Speech-Hands: A Self-Reflection Voice Agentic Approach to Speech Recognition and Audio Reasoning with Omni Perception¶
Conference: ACL2026 arXiv: 2601.09413 Code: GitHub Area: audio_speech Keywords: Speech Recognition, Audio Reasoning, Multimodal Agent, Self-Reflection, Generative Error Correction
TL;DR¶
Speech-Hands is proposed as a learnable speech agent framework that decides whether to trust its own perception or external ASR hypotheses by generating explicit action tokens (<internal>/<external>/<rewrite>) at inference time. It achieves an average WER reduction of 12.1% across 7 benchmarks on the OpenASR leaderboard and reaches 77.37% accuracy in Audio QA.
Background & Motivation¶
Omni-multimodal models (e.g., Qwen2.5-Omni) can process audio and text simultaneously. However, a critical and counter-intuitive finding is that naively fine-tuning omni-models to fuse speech recognition and external sound understanding tasks often degrades performance. Preliminary experiments show that using Qwen2.5-Omni for Generative Error Correction (GER) on Whisper's N-best hypotheses leads to WER deterioration (8.52%-9.05%) across 7 ASR benchmarks.

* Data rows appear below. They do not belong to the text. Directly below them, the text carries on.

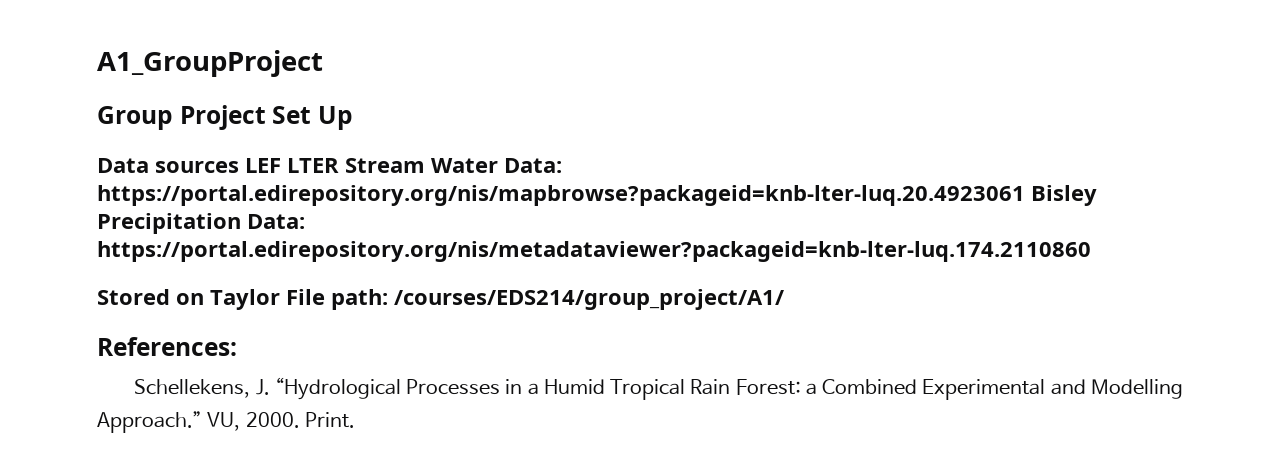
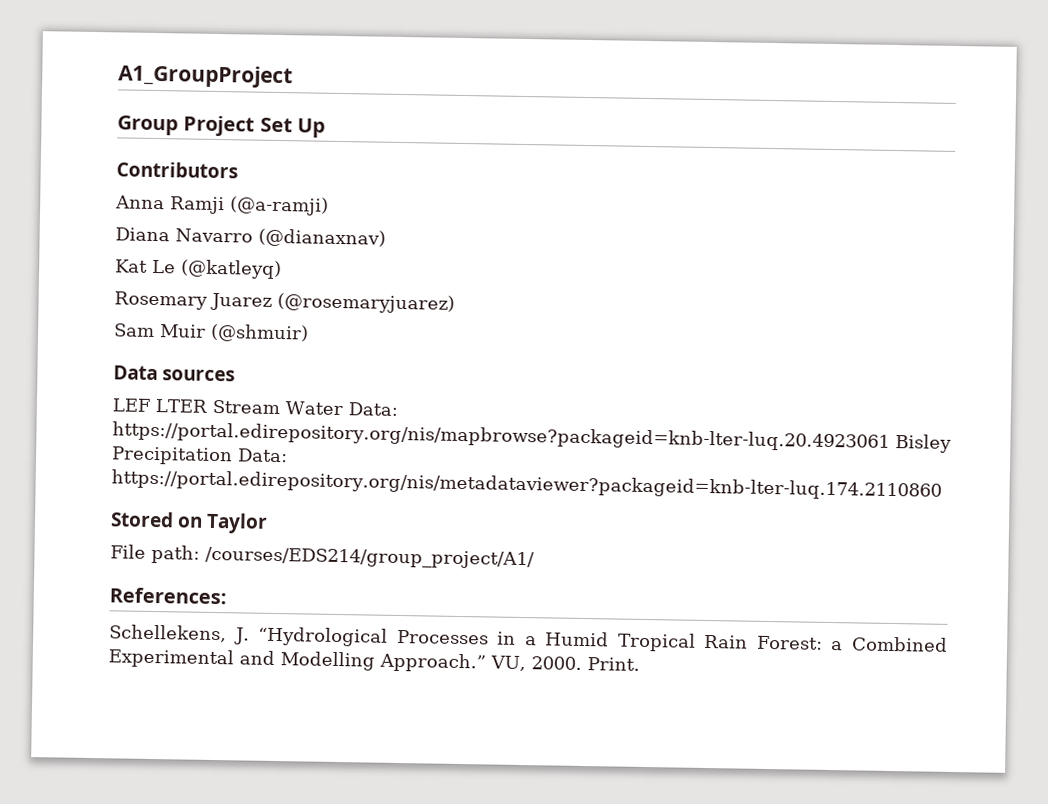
+ Contributors
+ Anna Ramji (@a-ramji)
+ Diana Navarro (@dianaxnav)
+ Kat Le (@katleyq)
+ Rosemary Juarez (@rosemaryjuarez)
+ Sam Muir (@shmuir)
- Data sources LEF LTER Stream Water Data: https://portal.edirepository.org/nis/mapbrowse?packageid=knb-lter-luq.20.4923061 Bisley Precipitation Data: https://portal.edirepository.org/nis/metadataviewer?packageid=knb-lter-luq.174.2110860
+ Data sources
+ LEF LTER Stream Water Data: https://portal.edirepository.org/nis/mapbrowse?packageid=knb-lter-luq.20.4923061 Bisley Precipitation Data: https://portal.edirepository.org/nis/metadataviewer?packageid=knb-lter-luq.174.2110860
- Stored on Taylor File path: /courses/EDS214/group_project/A1/
+ Stored on Taylor
+ File path: /courses/EDS214/group_project/A1/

Further zero-shot analysis reveals that foundation models lack intrinsic arbitration capabilities—their decisions are highly sensitive to prompt phrasing rather than the correct answer. This indicates a need for an explicit self-reflection mechanism that allows the model to learn when to trust itself and when to seek external help.
Method¶
Overall Architecture¶
Speech-Hands models speech understanding as an agentic decision process. Given an input audio \(A\) and an optional query \(Q\), the model first generates its own response \(H_{omni}\) (internal perception) while obtaining a response \(H_{ext}\) from an external model. Then, based on the full context \((A, Q, H_{omni}, H_{ext})\), the model generates an explicit action token to guide the subsequent generation strategy: <internal> to trust itself, <external> to adopt the external result, or <rewrite> for fusion-based rewriting.
Key Designs¶
- ASR Action Token Construction: For each training sample, the WER of the internal transcription \(T_{int}\), external transcription \(T_{ext}\), and GER-fused transcription \(T_{ger}\) are calculated. If \(T_{int}\) is identical to the ground truth (\(WER=0\)) or has the lowest WER, it is labeled
<internal>; if \(T_{ext}\) is optimal, it is labeled<external>; if \(T_{ger}\) is optimal, it is labeled<rewrite>. This fine-grained WER-based labeling provides a strong supervision signal. - Audio QA Action Token Construction: Since QA provides discrete correct/incorrect signals, a multi-sampling stability strategy is introduced. The external model is sampled 5 times, and a majority vote determines the
<external>or<rewrite>label, reducing the impact of external prediction randomness on the decision boundary. - Unified End-to-End Training: Each training sample is formatted as "action token + target text." Action selection and subsequent generation are jointly supervised via a single cross-entropy loss, enabling the model to internalize the mapping from multimodal evidence to action selection.
Loss & Training¶
- Standard cross-entropy loss is used to jointly optimize the action token and the target sequence.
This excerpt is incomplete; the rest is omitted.